I wish I’d read this sooner, but I did find it oddly relevant today, in the current climate of social, economic, and gender divides. Worth reading for the language and craft alone.

This Is How It Always Is by Laurie Frankel

“Laurie Frankel’s This Is How It Always Is is a novel about revelations, transformations, fairy tales, and family. And it’s about the ways this is how it always is: Change is always hard and miraculous and hard again, parenting is always a leap into the unknown with crossed fingers and full hearts, children grow but not always according to plan. And families with secrets don’t get to keep them forever.”

I had no idea what to expect with this novel, and I found it profoundly moving and thought-provoking as it explores sensitive issues of gender and sexuality. Of all the books I read this year, this is the one that has stayed with me more than any other.


A Tree Grows in Brooklyn by Betty Smith

“Betty Smith has, in the pages of A Tree Grows in Brooklyn, captured the joys of humble Williamsburg life-from “junk day” on Saturdays, when the children of Francie’s neighborhood traded their weekly take for pennies, to the special excitement of holidays, bringing cause for celebration and revelry. Betty Smith has artfully caught this sense of exciting life in a novel of childhood, replete with incredibly rich moments of universal experiences–a truly remarkable achievement for any writer.”

Oh, this is such a fantastic, timeless novel. I followed my reading of it with a visit to the Tenement Museum in NYC, and it was the perfect complement, causing the book to come alive in a tangible way.


The Ninth Hour by Alice McDermott

“The characters we meet, from Sally, the unborn baby at the beginning of the novel, who becomes the center of the story to the nuns whose personalities we come to know and love to the neighborhood families with whose lives they are entwined, are all rendered with extraordinary sympathy and McDermott’s trademark lucidity and intelligence.”

This was my final book of fiction this year, and it was stunning. This is not a lighthearted read by any stretch, but it is honest and effortlessly told, which is always the sign of good writing. I highly recommend this one if you’re in the mood for a novel that asks hard questions about life, death, sin, and faith.

Favorite Non-Fiction:

Liturgy of the Ordinary by Tish Harrison Warren

“Framed around one ordinary day, this book explores daily life through the lens of liturgy, small practices, and habits that form us. Each chapter looks at something―making the bed, brushing her teeth, losing her keys―that the author does every day. Drawing from the diversity of her life as a campus minister, Anglican priest, friend, wife, and mother, Tish Harrison Warren opens up a practical theology of the everyday.”
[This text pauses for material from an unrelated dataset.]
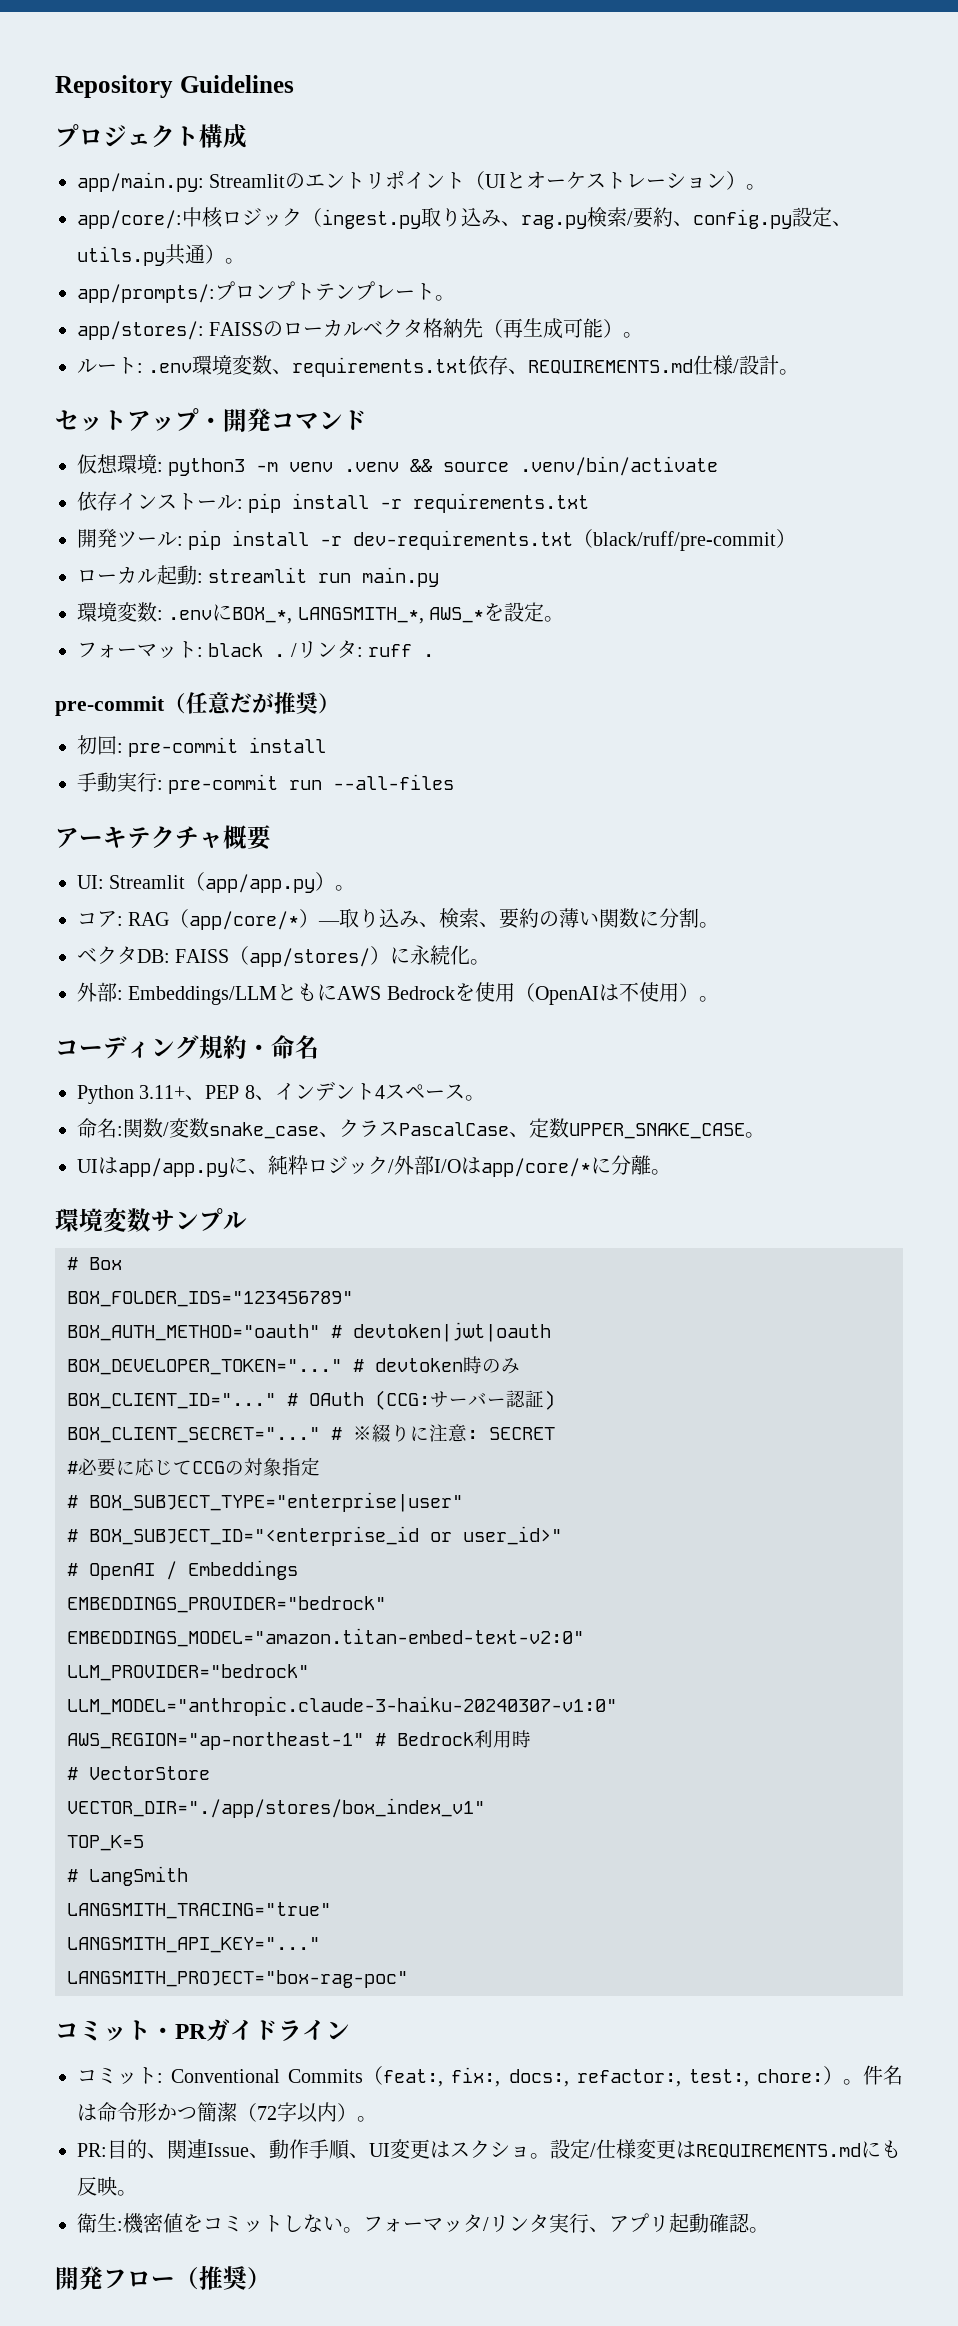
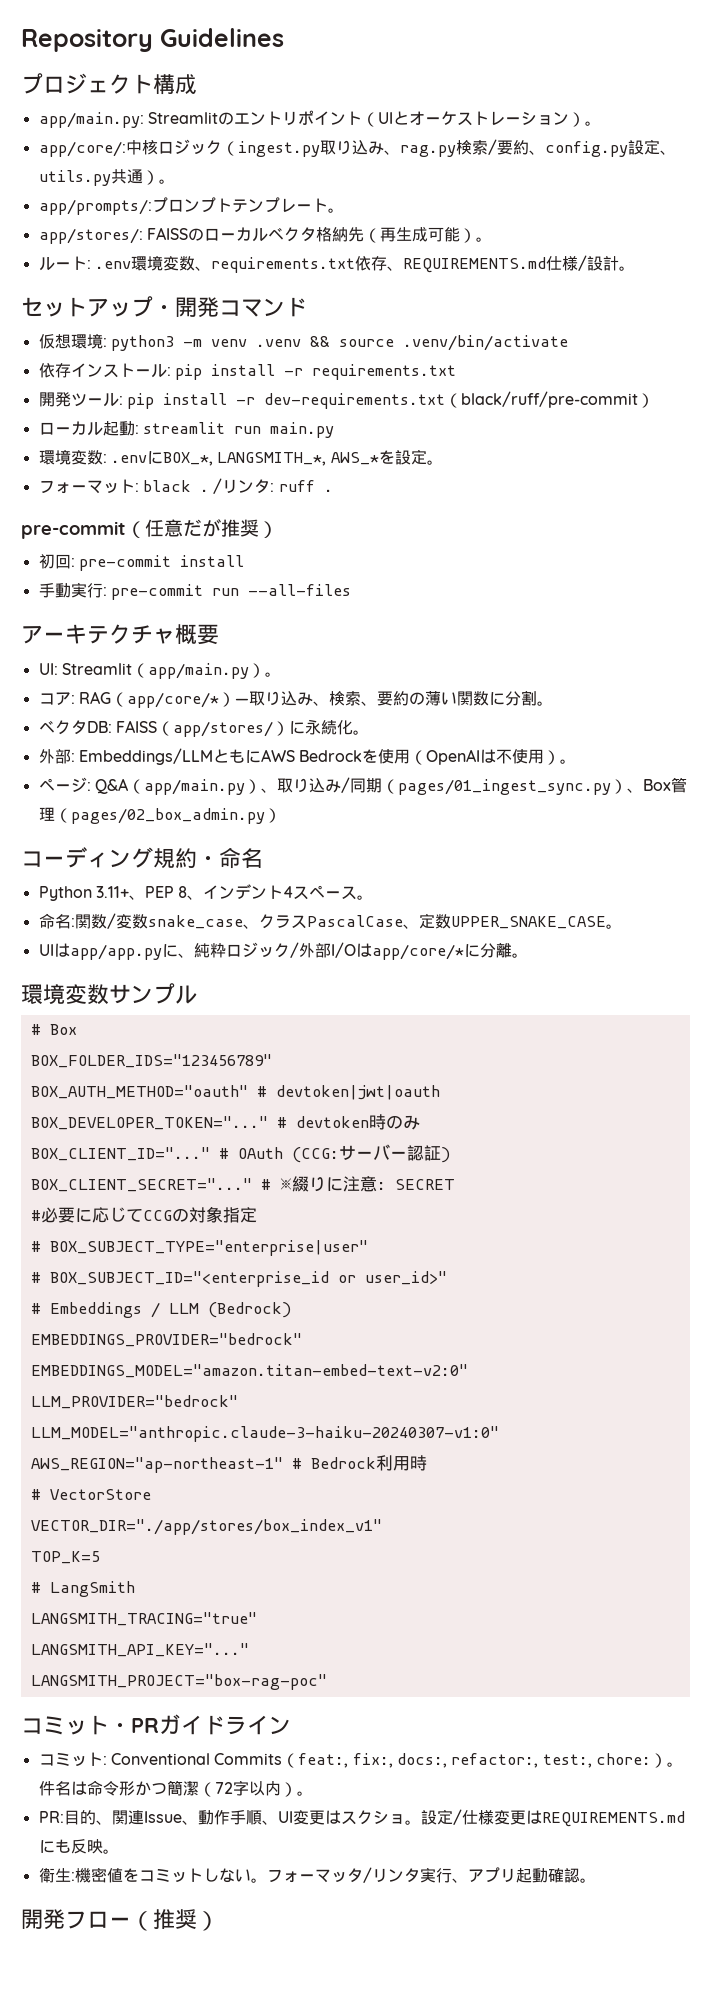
- UI: Streamlit（app/app.py）。
+ UI: Streamlit（app/main.py）。
+ ページ: Q&A（app/main.py）、取り込み/同期（pages/01_ingest_sync.py）、Box管理（pages/02_box_admin.py）
- # OpenAI / Embeddings
+ # Embeddings / LLM (Bedrock)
What more can I add? This book is perfect for those of us who live out our faith in ordinary, everyday suburban lives as we work and raise families. Warren helps us see how small practices can guide us into a richer expression in the life of faith.


Rhythms of Rest by Shelley Miller

“In this warm and helpful book, Shelly Miller dispels legalistic ideas about Sabbath and shows how even busy people can implement a rhythm of rest into their lives–whether for an hour, a morning, or a whole day. With encouraging stories from people in different stages in life, Miller shares practical advice for having peaceful, close times with God.”
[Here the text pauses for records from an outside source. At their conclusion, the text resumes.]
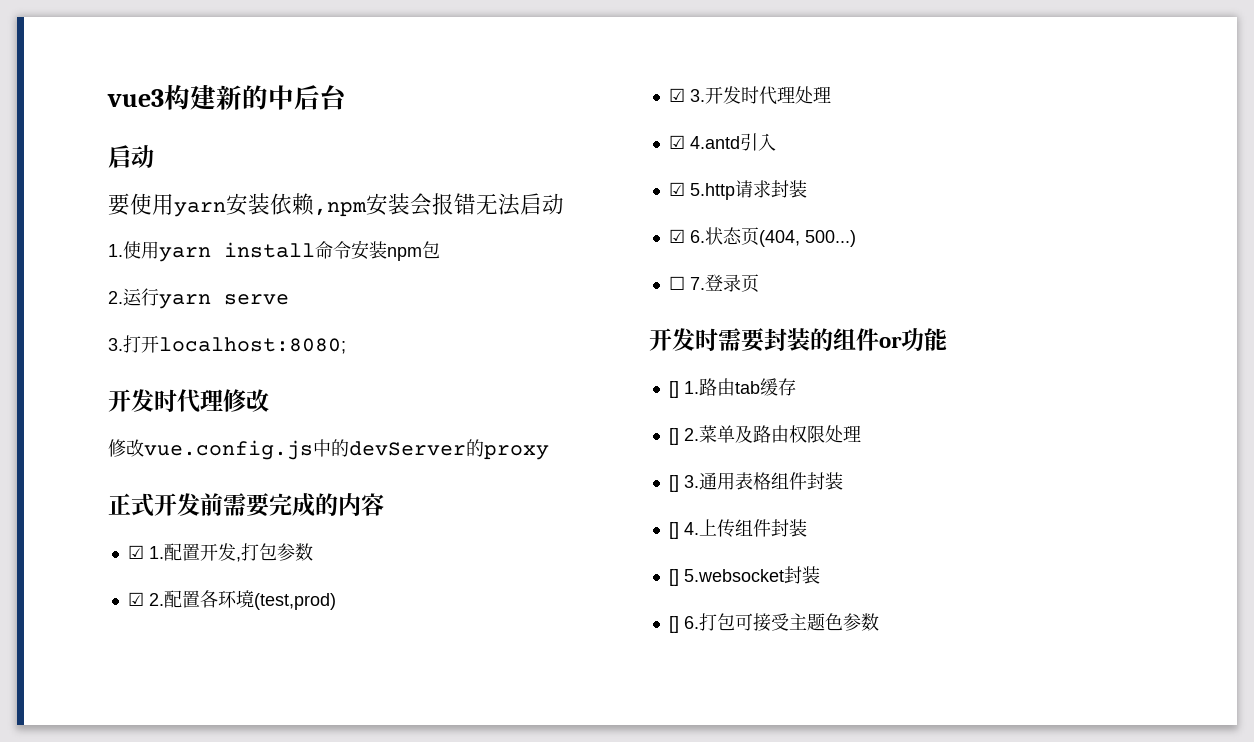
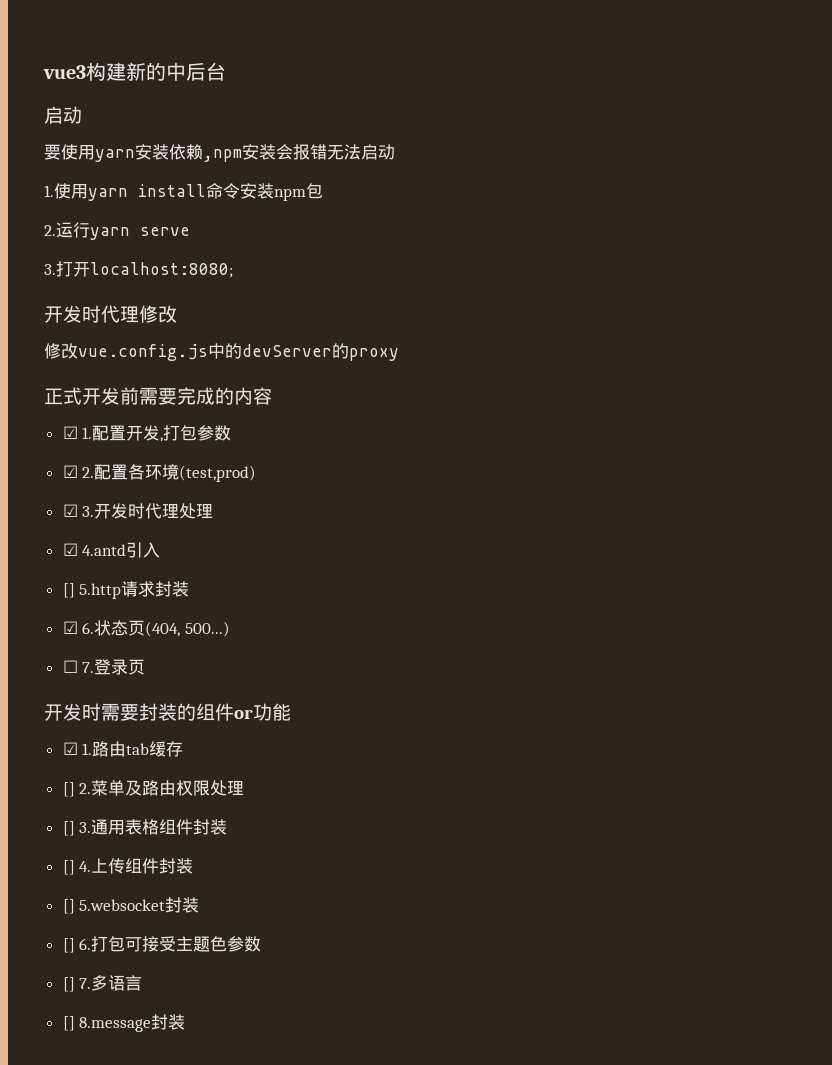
- ☑ 5.http请求封装
+ [] 5.http请求封装
- [] 1.路由tab缓存
+ ☑ 1.路由tab缓存
+ [] 7.多语言
+ [] 8.message封装

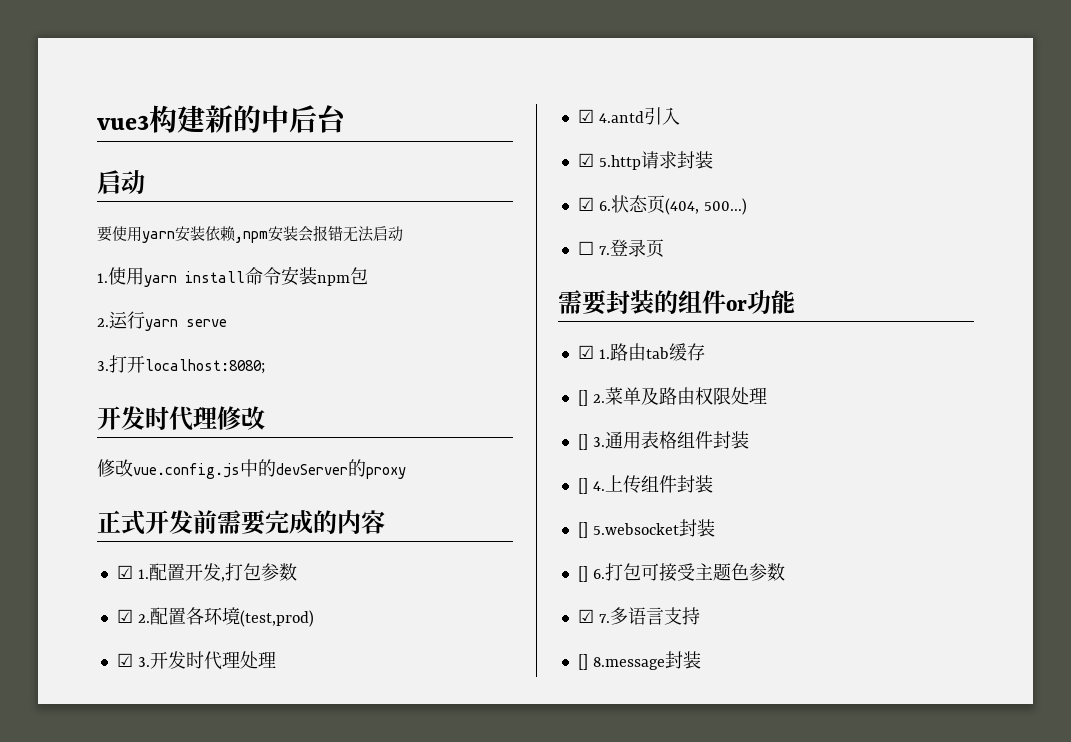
- [] 5.http请求封装
+ ☑ 5.http请求封装
- 开发时需要封装的组件or功能
+ 需要封装的组件or功能
- [] 7.多语言
+ ☑ 7.多语言支持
This book came at just the right time when I needed encouragement to pursue a regular Sabbath in my life. No condemnation, no judgement, only gentle nudges in the right direction. A lovely book.


Surprised by Oxford by Carolyn Weber

“Carolyn Weber arrives at Oxford a feminist from a loving but broken family, suspicious of men and intellectually hostile to all things religious. As she grapples with her God-shaped void alongside the friends, classmates, and professors she meets, she tackles big questions in search of Truth, love, and a life that matters.”
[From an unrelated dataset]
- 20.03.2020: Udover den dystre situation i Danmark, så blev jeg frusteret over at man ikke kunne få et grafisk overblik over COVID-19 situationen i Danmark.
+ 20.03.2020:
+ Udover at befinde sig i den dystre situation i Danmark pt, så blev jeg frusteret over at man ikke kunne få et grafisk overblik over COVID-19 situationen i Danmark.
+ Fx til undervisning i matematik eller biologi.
A well-written memoir following Weber’s journey to faith as she studied for her PhD in Oxford, England. I thoroughly enjoyed this insider’s view into the world of academia set in the city of dreaming spires.


This is the Story of a Happy Marriage by Ann Patchett

“This Is the Story of a Happy Marriage takes us into the very real world of Ann Patchett’s life. Stretching from her childhood to the present day, from a disastrous early marriage to a later happy one, it covers a multitude of topics, including relationships with family and friends, and charts the hard work and joy of writing, and the unexpected thrill of opening a bookstore.”

I loved this collection of essays. Wise, funny, and written with incredible precision. Perfect reading for a writer who wants to learn the art of writing from one of the best.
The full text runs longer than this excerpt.